Actionable from https://wikitech.wikimedia.org/wiki/Incident_documentation/20180724-Train.
Follows-up T200412: PageTriage requires ORES to be installed.

During the 1.32.0-wmf.14 development cycle, the PageTriage extension declared a dependency on ORES (see https://gerrit.wikimedia.org/r/#/c/mediawiki/extensions/PageTriage/+/443856/; d350348d).

This was intentional and it was thought that all supported contexts would have both extensions installed (local developer, CI job, Beta Cluster wikis, prod wikis).

However, it was discovered after deployment that test2.wikipedia.org was broken due to it not having ORES installed.

This is task is about evaluating ways to have caught this before the deployment.

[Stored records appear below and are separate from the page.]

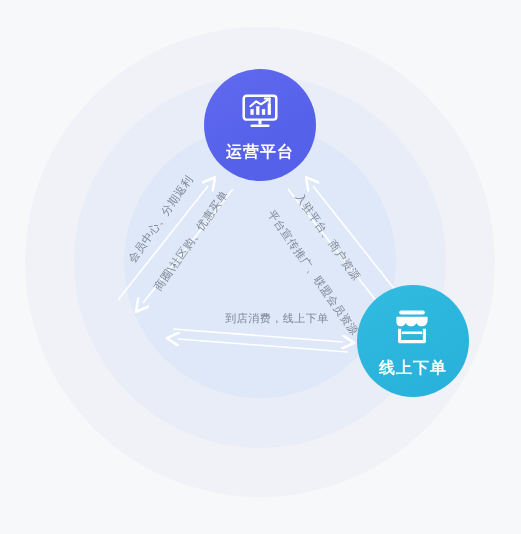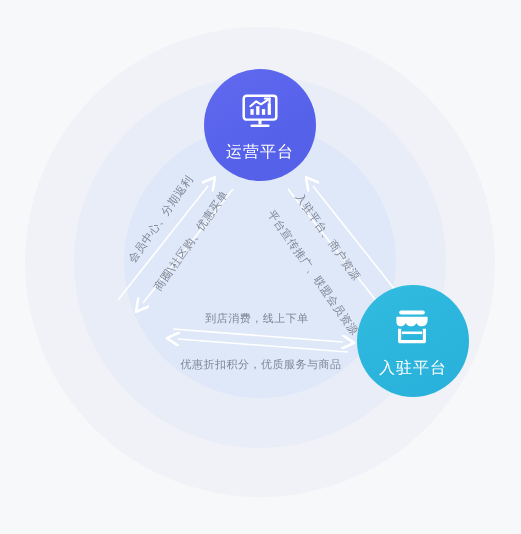--- a/index.html
+++ b/index.html
@@ -57,7 +57,7 @@
   }
   .node-label {
     font-size: 16px;
-    font-weight: normal;
+    font-weight: bold;
     letter-spacing: 1px;
     margin-top: 8px;
     color: #ffffff;

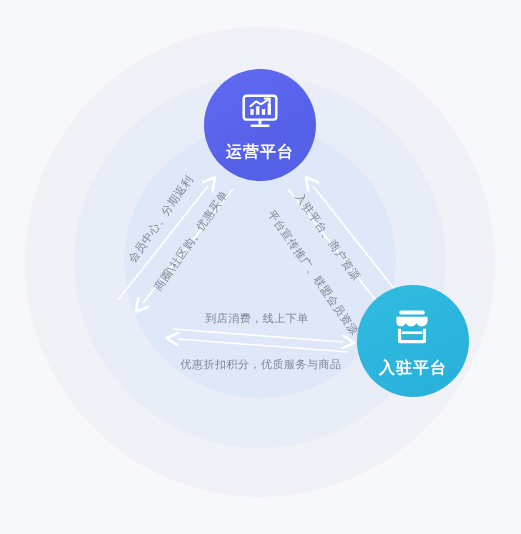--- a/index.html
+++ b/index.html
@@ -130,7 +130,7 @@
     transform: rotate(55deg);
   }
   #lbl-bottom-top {
-    left: 172px;
+    left: 192px;
     top: 311px;
     width: 170px;
   }

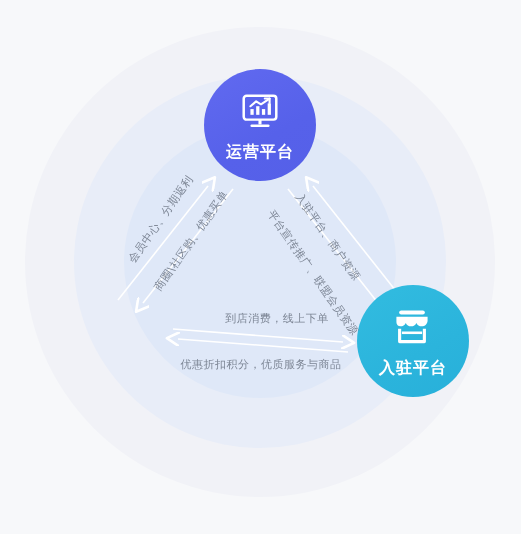--- a/index.html
+++ b/index.html
@@ -204,7 +204,6 @@
   <div class="edge-label" id="lbl-right-up">入驻平台、商户资源</div>
   <div class="edge-label" id="lbl-right-down">平台宣传推广、联盟会员资源</div>
   <div class="edge-label flat" id="lbl-bottom-top">到店消费，线上下单</div>
-  <div class="edge-label flat" id="lbl-bottom-bot">优惠折扣积分，优质服务与商品</div>
 
 </div>
 

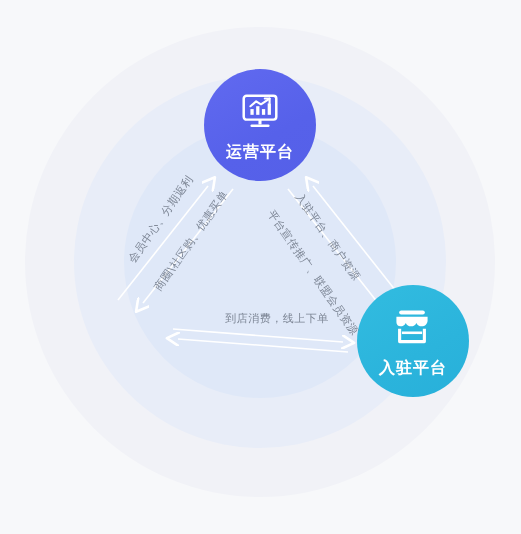--- a/index.html
+++ b/index.html
@@ -196,7 +196,7 @@
         <rect x="13" y="30" width="22" height="2.8" fill="#ffffff"></rect>
       </svg>
     </span>
-    <span class="node-label">入驻平台</span>
+    <span class="node-label">线上下单</span>
   </div>
 
   <div class="edge-label" id="lbl-left-up">会员中心、分期返利</div>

Krinkle created this task.Aug 1 2018, 9:41 PM
Restricted Application added a subscriber: Aklapper. · View Herald TranscriptAug 1 2018, 9:41 PM

Some initial ideas I discarded for myself:

  • CI for PageTriage repository: Seems hard given that the job would either have it or not, and to test its ORES features we do install it. Any form of test declaration would only serve to verify itself and not help prevent issues where it mismatches production.
  • Beta Cluster: It may be possible to catch this sort of issue in Beta, and it seems like we already would have, but we don't have a Beta wiki for every prod wiki, and if we would, most of them would likely not have enough traffic to notice that one of the many is broken.

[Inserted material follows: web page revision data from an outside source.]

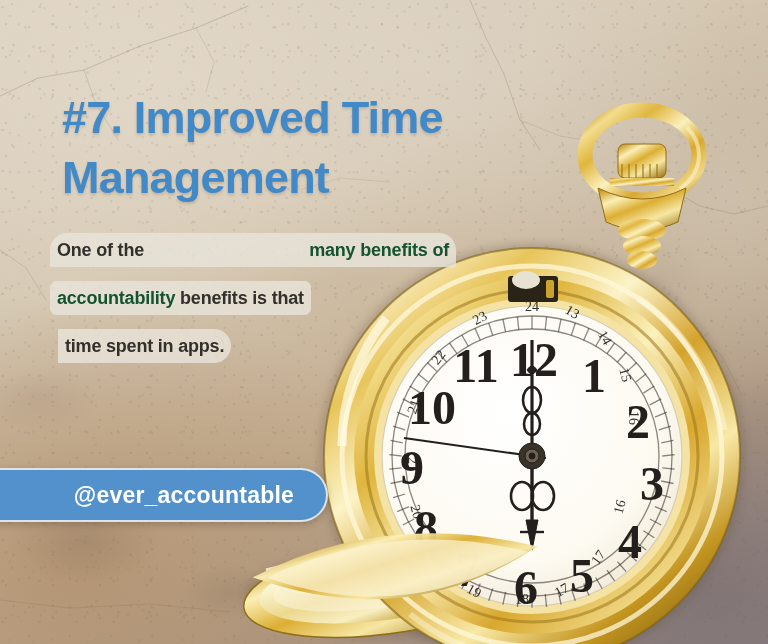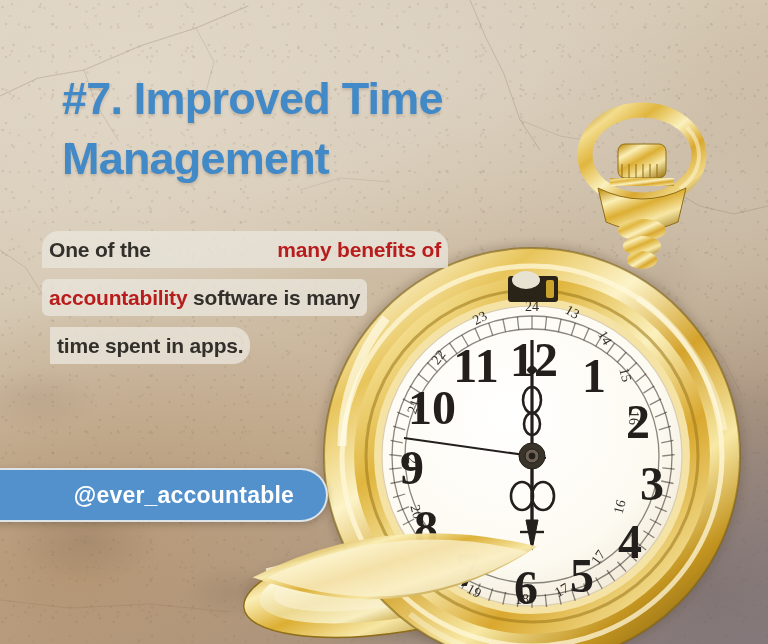--- a/index.html
+++ b/index.html
@@ -70,7 +70,7 @@
   .heading {
     position: absolute;
     left: 62px;
-    top: 69px;
+    top: 88px;
     width: 500px;
     margin: 0;
     font-size: 45px;

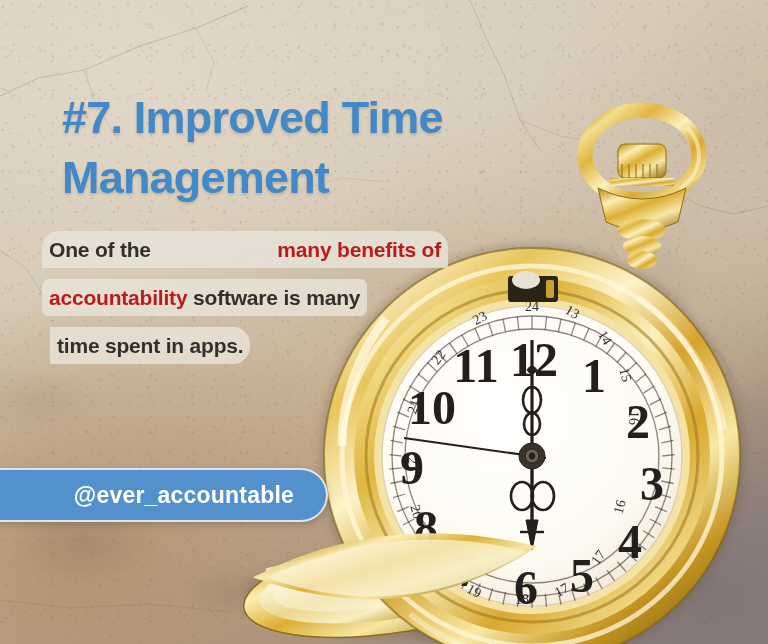--- a/index.html
+++ b/index.html
@@ -84,11 +84,11 @@
   
   .body-copy {
     position: absolute;
-    left: 49px;
+    left: 57px;
     top: 226px;
     width: 392px;
     margin: 0;
-    font-size: 21px;
+    font-size: 18px;
     line-height: 48px;
     font-weight: 700;
     letter-spacing: -0.2px;

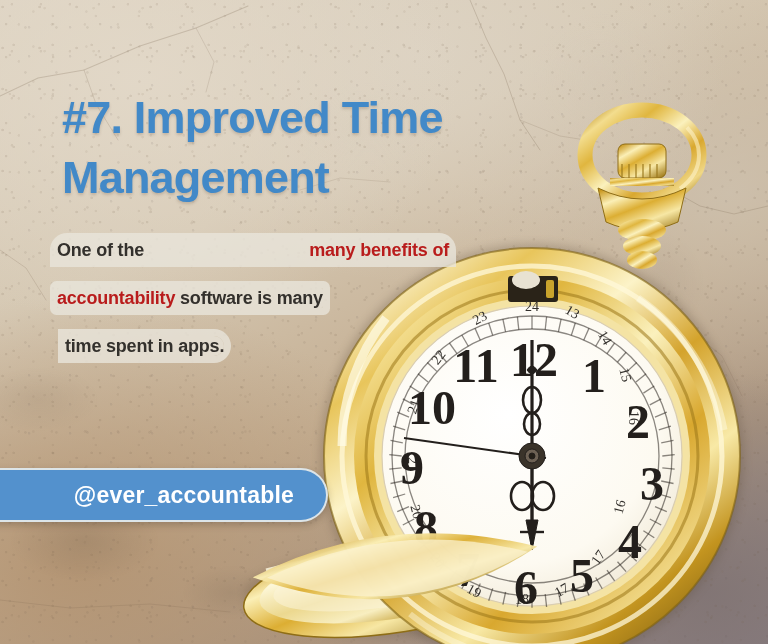--- a/index.html
+++ b/index.html
@@ -107,7 +107,7 @@
   }
   .body-copy .ln1 .hl { border-radius: 10px 10px 0 0; }
   .body-copy .ln4 .hl { border-radius: 0 10px 10px 0; margin-left: 8px; }
-  .accent { color: #b91c1c; }
+  .accent { color: #14532d; }
   .just { display: inline-block; width: 392px; }
   .just-row { display: flex; justify-content: space-between; }
 

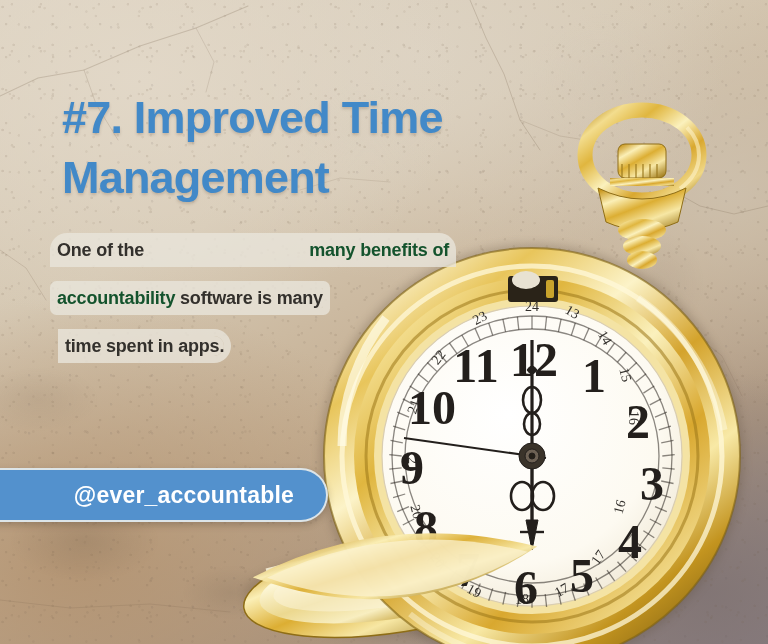--- a/index.html
+++ b/index.html
@@ -412,7 +412,7 @@
             </span></span></span>
     </span>
     <span class="ln ln2">
-      <span class="hl"><span class="accent">accountability</span><span> software is many</span></span>
+      <span class="hl"><span class="accent">accountability</span><span> benefits is that</span></span>
     </span>
     <span class="ln ln4">
       <span class="hl">time spent in apps.</span>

Some other ideas that might work?

  • CI for wmf-config repository: It might be possible to detect this in CI for wmf-config. Specifically, the commit enabling the branch could maybe somehow statically detect which extensions are enabled on a wiki, and what their dependencies are and fail the job if dependencies aren't met.
  • Deployment (Scap/canary):
    • Endpoint checks: These checks should be run against at least one wiki/hostname in each deployment group (group0-2). This is currently limited to one run, per mediawiki_canary_swagger_url (en.wikipedia).
    • Logstash checks: These Logstash query would've already found the ExtensionDependencyError exception, but presumably didn't trigger due to limited traffic to test2wiki.
Krinkle edited projects, added Scap; removed Deployments.
thcipriani triaged this task as Normal priority.

CI for wmf-config repository: It might be possible to detect this in CI for wmf-config. Specifically, the commit enabling the branch could maybe somehow statically detect which extensions are enabled on a wiki, and what their dependencies are and fail the job if dependencies aren't met.

+1 for this. It's not a small effort to add this but seems like it would be really useful to avoid these types of problems in the future.